After all the research I did this week, I have a newfound appreciation for black theater and black arts in general. This has made me realize that it is a lot more than simply having black performers on stage, but rather what is the writing style of the play, were there black playwrights and the overall “depth” and “sound” as Mr. Harrison stated in his interview. There still is more work to do in the area of black arts such as funding and exposure but they have come a long way from where they first started.
AMBASSADOR UPDATE:
This week has consisted of heavy packing for my return to college, but over the weekend, my family and I visited the Black Museum and Cultural Center in Virginia. The museum had many different interactive exhibits and though on the smaller side, was still highly informative. On the museum's second floor, you can find a whole area dedicated to local activists, which I think is a great way to honor local heroes. I would highly recommend that people go and check it out!
SOURCES:
Barbara Ann Teer (The HistoryMakers A2005.126), interviewed by Shawn Wilson, June 6, 2005, The HistoryMakers Digital Archive.

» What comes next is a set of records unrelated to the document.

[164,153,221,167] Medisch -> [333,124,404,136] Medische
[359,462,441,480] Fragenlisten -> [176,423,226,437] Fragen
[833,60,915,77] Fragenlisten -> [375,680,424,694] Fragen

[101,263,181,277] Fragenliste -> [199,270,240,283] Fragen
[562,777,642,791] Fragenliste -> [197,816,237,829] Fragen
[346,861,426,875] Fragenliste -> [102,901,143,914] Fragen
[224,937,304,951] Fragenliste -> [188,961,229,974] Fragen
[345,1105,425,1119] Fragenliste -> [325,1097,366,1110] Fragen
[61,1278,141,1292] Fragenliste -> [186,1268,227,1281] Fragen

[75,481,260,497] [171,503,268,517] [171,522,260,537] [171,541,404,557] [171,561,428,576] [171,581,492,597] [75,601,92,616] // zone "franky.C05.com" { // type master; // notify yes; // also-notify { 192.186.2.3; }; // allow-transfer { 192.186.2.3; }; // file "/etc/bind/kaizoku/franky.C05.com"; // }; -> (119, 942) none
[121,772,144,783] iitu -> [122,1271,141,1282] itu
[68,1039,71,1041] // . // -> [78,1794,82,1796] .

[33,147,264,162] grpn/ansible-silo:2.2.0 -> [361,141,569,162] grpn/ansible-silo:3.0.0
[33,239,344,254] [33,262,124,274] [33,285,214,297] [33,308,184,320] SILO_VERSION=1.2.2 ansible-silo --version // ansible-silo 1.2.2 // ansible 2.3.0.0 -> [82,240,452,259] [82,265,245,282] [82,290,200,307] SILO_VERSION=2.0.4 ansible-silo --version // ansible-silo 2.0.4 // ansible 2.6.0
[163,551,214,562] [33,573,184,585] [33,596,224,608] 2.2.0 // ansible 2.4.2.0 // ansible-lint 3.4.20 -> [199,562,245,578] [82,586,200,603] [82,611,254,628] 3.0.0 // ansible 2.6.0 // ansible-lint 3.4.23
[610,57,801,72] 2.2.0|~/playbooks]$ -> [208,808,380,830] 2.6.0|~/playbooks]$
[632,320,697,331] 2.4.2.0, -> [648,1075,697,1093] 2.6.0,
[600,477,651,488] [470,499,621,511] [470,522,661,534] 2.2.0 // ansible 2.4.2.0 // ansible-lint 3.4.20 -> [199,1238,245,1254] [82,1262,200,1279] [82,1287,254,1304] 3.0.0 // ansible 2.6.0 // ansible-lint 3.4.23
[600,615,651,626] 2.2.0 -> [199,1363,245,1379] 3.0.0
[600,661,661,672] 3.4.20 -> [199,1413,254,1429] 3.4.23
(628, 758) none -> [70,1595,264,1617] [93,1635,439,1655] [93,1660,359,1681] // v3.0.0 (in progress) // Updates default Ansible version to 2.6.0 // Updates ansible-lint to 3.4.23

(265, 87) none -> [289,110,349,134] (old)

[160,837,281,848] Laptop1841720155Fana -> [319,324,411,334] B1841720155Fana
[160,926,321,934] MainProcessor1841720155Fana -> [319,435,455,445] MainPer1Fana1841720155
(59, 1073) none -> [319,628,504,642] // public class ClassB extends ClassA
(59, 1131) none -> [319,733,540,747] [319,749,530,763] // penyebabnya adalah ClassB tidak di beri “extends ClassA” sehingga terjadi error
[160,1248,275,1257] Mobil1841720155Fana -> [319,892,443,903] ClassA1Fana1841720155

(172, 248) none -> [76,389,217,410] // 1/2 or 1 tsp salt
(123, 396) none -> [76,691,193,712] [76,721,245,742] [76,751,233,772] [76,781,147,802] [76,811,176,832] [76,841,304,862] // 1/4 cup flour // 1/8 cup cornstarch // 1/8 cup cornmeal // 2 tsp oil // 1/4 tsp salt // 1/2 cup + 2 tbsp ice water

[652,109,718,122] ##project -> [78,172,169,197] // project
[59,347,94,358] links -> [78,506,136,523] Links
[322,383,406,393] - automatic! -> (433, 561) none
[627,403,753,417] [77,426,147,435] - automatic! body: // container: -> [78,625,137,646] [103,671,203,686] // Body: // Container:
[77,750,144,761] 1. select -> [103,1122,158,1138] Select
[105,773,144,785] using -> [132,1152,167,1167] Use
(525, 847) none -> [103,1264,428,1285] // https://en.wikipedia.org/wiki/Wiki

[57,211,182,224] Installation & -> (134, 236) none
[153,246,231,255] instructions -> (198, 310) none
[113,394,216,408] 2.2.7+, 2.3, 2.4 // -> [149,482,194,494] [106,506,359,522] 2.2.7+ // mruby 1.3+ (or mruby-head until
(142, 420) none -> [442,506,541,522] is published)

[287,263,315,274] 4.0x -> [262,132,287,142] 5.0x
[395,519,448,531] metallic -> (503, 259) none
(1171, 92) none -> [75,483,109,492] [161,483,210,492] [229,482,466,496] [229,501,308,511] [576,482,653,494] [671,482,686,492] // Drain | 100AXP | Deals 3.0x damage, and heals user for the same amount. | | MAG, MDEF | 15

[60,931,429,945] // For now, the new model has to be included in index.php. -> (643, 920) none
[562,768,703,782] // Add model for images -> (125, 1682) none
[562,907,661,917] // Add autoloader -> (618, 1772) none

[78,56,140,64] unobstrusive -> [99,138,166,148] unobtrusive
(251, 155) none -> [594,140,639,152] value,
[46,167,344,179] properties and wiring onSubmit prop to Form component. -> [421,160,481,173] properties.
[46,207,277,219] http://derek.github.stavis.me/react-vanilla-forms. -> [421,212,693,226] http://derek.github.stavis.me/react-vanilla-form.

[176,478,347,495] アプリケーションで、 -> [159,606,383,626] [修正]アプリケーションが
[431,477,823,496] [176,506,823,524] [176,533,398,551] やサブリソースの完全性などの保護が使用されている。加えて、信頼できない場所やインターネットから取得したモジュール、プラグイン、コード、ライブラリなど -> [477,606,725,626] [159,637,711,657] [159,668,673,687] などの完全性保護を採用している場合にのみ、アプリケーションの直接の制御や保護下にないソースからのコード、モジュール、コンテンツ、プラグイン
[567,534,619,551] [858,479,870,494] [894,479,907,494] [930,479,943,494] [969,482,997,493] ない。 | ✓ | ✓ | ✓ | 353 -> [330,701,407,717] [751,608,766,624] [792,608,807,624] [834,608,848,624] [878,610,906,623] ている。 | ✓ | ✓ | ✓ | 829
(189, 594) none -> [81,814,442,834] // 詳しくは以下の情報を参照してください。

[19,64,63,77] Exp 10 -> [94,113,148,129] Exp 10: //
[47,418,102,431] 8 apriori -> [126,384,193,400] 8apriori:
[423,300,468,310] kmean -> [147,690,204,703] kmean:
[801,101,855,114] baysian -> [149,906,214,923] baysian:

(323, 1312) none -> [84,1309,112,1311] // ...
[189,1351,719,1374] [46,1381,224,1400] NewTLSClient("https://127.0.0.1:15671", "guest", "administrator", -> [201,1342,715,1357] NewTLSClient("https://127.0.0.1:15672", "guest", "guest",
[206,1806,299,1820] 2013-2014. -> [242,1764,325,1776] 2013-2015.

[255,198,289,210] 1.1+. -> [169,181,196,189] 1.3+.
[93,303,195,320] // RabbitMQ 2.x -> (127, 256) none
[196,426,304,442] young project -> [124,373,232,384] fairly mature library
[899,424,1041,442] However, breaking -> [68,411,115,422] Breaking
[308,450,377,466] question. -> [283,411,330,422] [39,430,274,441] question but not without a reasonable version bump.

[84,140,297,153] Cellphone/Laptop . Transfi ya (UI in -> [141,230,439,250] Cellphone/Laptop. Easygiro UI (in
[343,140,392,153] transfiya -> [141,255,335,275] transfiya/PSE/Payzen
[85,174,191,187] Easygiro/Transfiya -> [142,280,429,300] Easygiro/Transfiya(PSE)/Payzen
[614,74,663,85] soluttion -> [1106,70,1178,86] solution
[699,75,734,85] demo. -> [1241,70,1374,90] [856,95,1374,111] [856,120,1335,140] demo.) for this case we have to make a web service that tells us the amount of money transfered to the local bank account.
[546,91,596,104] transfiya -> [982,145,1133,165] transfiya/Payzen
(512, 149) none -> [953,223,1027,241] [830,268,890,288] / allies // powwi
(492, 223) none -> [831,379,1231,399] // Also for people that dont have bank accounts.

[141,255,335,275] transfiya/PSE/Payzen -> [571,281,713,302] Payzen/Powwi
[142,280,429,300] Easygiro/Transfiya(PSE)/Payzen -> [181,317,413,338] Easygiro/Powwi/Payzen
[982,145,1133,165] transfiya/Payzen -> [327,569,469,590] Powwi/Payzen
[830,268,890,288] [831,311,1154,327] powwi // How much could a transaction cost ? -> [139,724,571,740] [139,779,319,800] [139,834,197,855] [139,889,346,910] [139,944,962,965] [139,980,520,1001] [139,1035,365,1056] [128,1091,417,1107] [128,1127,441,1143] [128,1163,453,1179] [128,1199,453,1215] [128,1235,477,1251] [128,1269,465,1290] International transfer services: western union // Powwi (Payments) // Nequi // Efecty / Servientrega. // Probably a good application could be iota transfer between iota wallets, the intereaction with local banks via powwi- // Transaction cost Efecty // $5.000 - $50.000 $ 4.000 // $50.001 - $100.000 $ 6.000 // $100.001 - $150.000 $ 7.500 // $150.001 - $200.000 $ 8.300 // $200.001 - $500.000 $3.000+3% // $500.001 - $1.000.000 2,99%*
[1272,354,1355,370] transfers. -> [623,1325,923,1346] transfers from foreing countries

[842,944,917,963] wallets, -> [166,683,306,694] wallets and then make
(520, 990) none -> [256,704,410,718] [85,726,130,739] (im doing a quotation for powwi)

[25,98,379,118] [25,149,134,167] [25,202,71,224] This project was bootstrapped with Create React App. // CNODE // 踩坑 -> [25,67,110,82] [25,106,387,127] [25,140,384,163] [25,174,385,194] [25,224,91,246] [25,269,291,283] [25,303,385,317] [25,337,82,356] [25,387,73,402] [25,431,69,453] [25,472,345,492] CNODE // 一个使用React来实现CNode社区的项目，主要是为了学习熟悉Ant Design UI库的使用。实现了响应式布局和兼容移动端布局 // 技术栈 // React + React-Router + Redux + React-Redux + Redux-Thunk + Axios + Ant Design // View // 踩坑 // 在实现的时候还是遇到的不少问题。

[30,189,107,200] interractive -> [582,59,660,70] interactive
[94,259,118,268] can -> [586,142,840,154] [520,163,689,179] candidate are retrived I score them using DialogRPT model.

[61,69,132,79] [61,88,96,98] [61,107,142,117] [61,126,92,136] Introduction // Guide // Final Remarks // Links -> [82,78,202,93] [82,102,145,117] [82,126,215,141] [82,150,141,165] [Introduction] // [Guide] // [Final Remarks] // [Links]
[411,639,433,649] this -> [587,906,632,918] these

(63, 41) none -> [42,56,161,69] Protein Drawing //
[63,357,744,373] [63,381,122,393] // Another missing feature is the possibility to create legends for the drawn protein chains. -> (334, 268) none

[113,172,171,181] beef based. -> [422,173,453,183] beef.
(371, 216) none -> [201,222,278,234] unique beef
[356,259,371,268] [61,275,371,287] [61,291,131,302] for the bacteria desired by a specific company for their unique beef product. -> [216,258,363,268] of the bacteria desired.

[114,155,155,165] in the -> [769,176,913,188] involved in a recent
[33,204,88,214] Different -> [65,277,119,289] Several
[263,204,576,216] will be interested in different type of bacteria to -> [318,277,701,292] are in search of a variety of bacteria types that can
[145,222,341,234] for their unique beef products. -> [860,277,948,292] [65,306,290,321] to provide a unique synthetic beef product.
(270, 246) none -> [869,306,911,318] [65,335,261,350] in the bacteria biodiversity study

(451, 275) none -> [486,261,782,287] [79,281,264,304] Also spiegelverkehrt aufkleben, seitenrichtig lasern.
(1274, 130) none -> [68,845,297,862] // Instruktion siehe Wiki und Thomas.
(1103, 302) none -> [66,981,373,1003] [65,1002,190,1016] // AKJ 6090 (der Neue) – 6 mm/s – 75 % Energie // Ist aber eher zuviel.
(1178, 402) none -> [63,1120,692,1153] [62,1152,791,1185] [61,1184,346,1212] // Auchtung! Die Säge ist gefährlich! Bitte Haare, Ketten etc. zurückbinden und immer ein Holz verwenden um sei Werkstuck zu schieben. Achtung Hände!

Session 1, tape 3, story 9, Barbara Ann Teer reflects upon her role in the Black Arts Movement in the 1960s
Paul Carter Harrison (The HistoryMakers A2004.160), interviewed by Larry Crowe, September 14, 2004, The HistoryMakers Digital Archive. Session 1, tape 7, story 4, Paul Carter Harrison offers examples of plays that define black theatre, pt. 1
Woodie King, Jr. (The HistoryMakers A2003.083), interviewed by Larry Crowe, April 18, 2003, The HistoryMakers Digital Archive. Session 1, tape 3, story 2, Woodie King, Jr. discusses black theater and the founders of other theater companies in the U.S.